◆ TASK STATEMENT
With the pictures removed, set down all of the entries below exactly.
============================================================
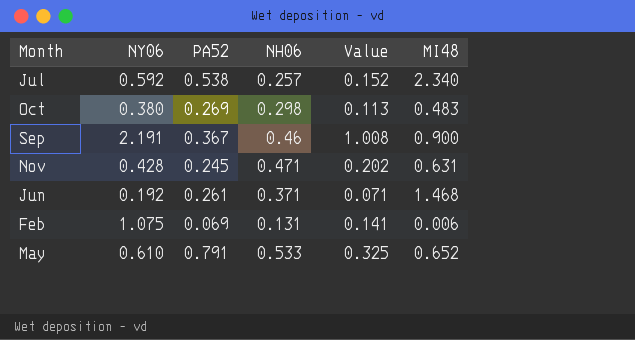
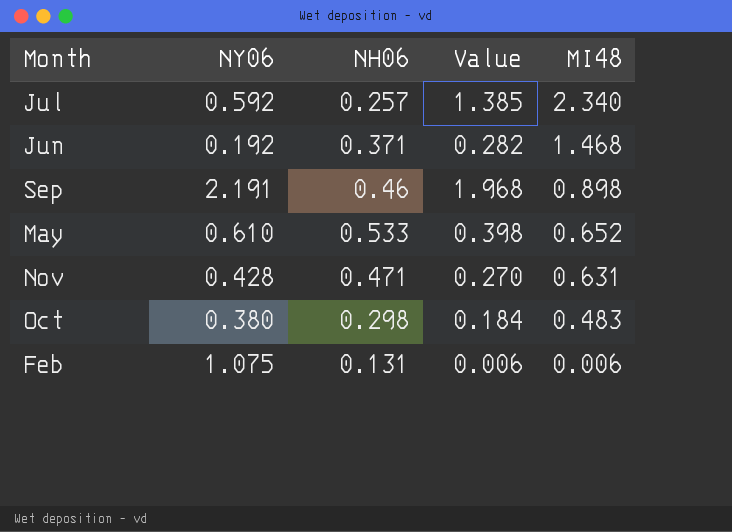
row order: none -> MI48 descending
column PA52 | position: 3 -> none
column Value | formula: [NY06] * [NH06] -> [NY06] * [MI48]
Sep | MI48: 0.900 -> 0.898

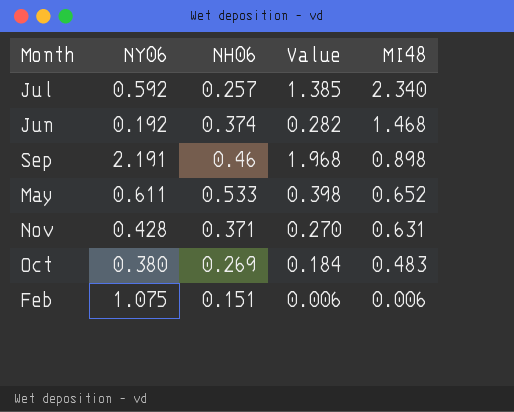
Jun | NH06: 0.371 -> 0.374
May | NY06: 0.610 -> 0.611
Nov | NH06: 0.471 -> 0.371
Oct | NH06: 0.298 -> 0.269
Feb | NH06: 0.131 -> 0.151

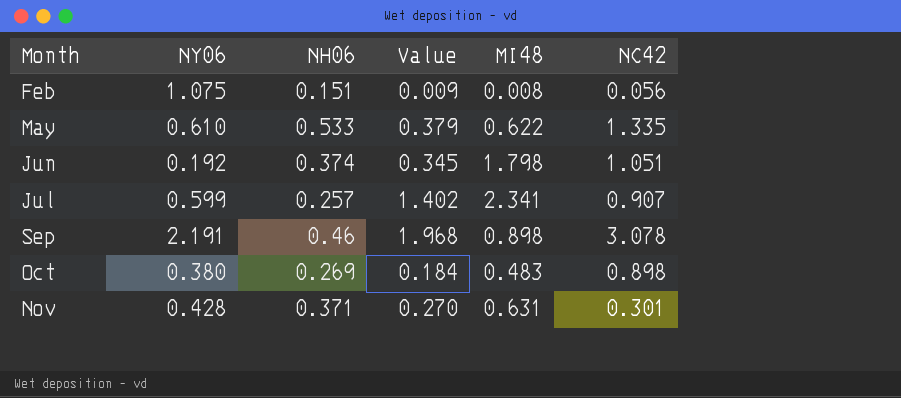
row order: MI48 descending -> Month ascending
column NC42 | position: none -> 6
Feb | Value: 0.006 -> 0.009
Feb | MI48: 0.006 -> 0.008
May | NY06: 0.611 -> 0.610
May | Value: 0.398 -> 0.379
May | MI48: 0.652 -> 0.622
Jun | Value: 0.282 -> 0.345
Jun | MI48: 1.468 -> 1.798
Jul | NY06: 0.592 -> 0.599
Jul | Value: 1.385 -> 1.402
Jul | MI48: 2.340 -> 2.341

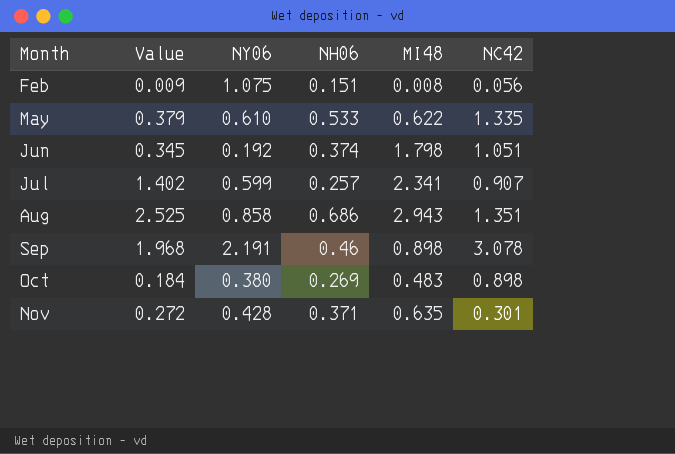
column Value | position: 4 -> 2
row Aug: none -> 2.525 | 0.858 | 0.686 | 2.943 | 1.351
Nov | Value: 0.270 -> 0.272
Nov | MI48: 0.631 -> 0.635

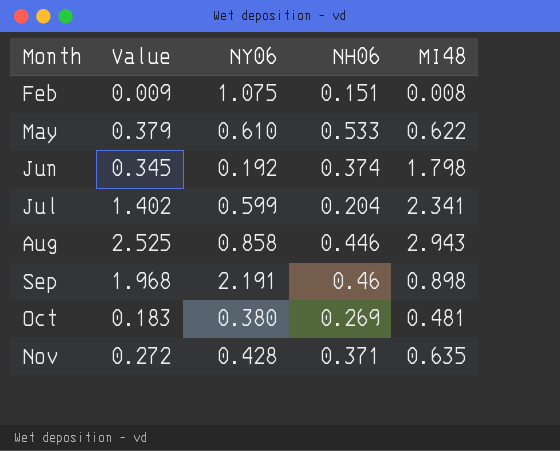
column NC42 | position: 6 -> none
Jul | NH06: 0.257 -> 0.204
Aug | NH06: 0.686 -> 0.446
Oct | Value: 0.184 -> 0.183
Oct | MI48: 0.483 -> 0.481

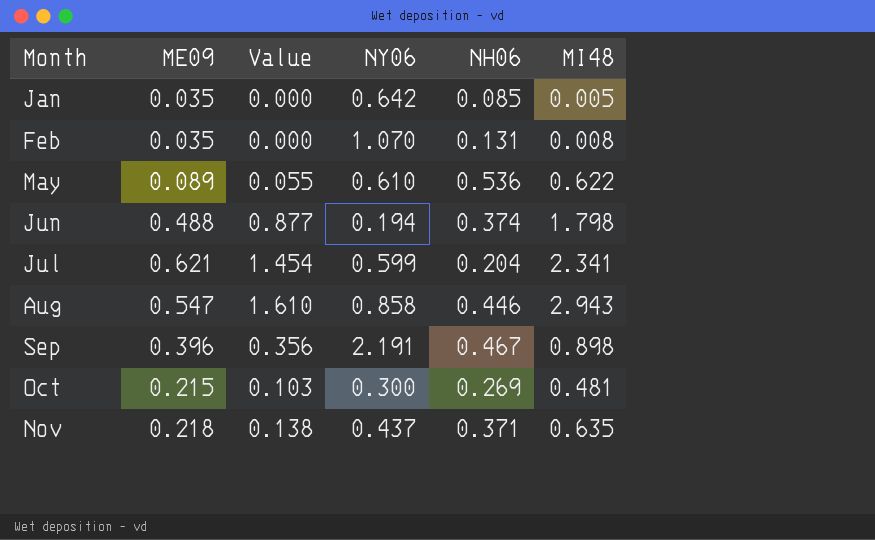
column ME09 | position: none -> 2
column Value | formula: [NY06] * [MI48] -> [ME09] * [MI48]
row Jan: none -> 0.035 | 0.000 | 0.642 | 0.085 | 0.005
Feb | NY06: 1.075 -> 1.070
Feb | NH06: 0.151 -> 0.131
May | NH06: 0.533 -> 0.536
Jun | NY06: 0.192 -> 0.194
Sep | NH06: 0.46 -> 0.467
Oct | NY06: 0.380 -> 0.300
Nov | NY06: 0.428 -> 0.437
============================================================
◆ ANSWER BELOW
row order: none -> MI48 descending
column PA52 | position: 3 -> none
column Value | formula: [NY06] * [NH06] -> [NY06] * [MI48]
Sep | MI48: 0.900 -> 0.898

Jun | NH06: 0.371 -> 0.374
May | NY06: 0.610 -> 0.611
Nov | NH06: 0.471 -> 0.371
Oct | NH06: 0.298 -> 0.269
Feb | NH06: 0.131 -> 0.151

row order: MI48 descending -> Month ascending
column NC42 | position: none -> 6
Feb | Value: 0.006 -> 0.009
Feb | MI48: 0.006 -> 0.008
May | NY06: 0.611 -> 0.610
May | Value: 0.398 -> 0.379
May | MI48: 0.652 -> 0.622
Jun | Value: 0.282 -> 0.345
Jun | MI48: 1.468 -> 1.798
Jul | NY06: 0.592 -> 0.599
Jul | Value: 1.385 -> 1.402
Jul | MI48: 2.340 -> 2.341

column Value | position: 4 -> 2
row Aug: none -> 2.525 | 0.858 | 0.686 | 2.943 | 1.351
Nov | Value: 0.270 -> 0.272
Nov | MI48: 0.631 -> 0.635

column NC42 | position: 6 -> none
Jul | NH06: 0.257 -> 0.204
Aug | NH06: 0.686 -> 0.446
Oct | Value: 0.184 -> 0.183
Oct | MI48: 0.483 -> 0.481

column ME09 | position: none -> 2
column Value | formula: [NY06] * [MI48] -> [ME09] * [MI48]
row Jan: none -> 0.035 | 0.000 | 0.642 | 0.085 | 0.005
Feb | NY06: 1.075 -> 1.070
Feb | NH06: 0.151 -> 0.131
May | NH06: 0.533 -> 0.536
Jun | NY06: 0.192 -> 0.194
Sep | NH06: 0.46 -> 0.467
Oct | NY06: 0.380 -> 0.300
Nov | NY06: 0.428 -> 0.437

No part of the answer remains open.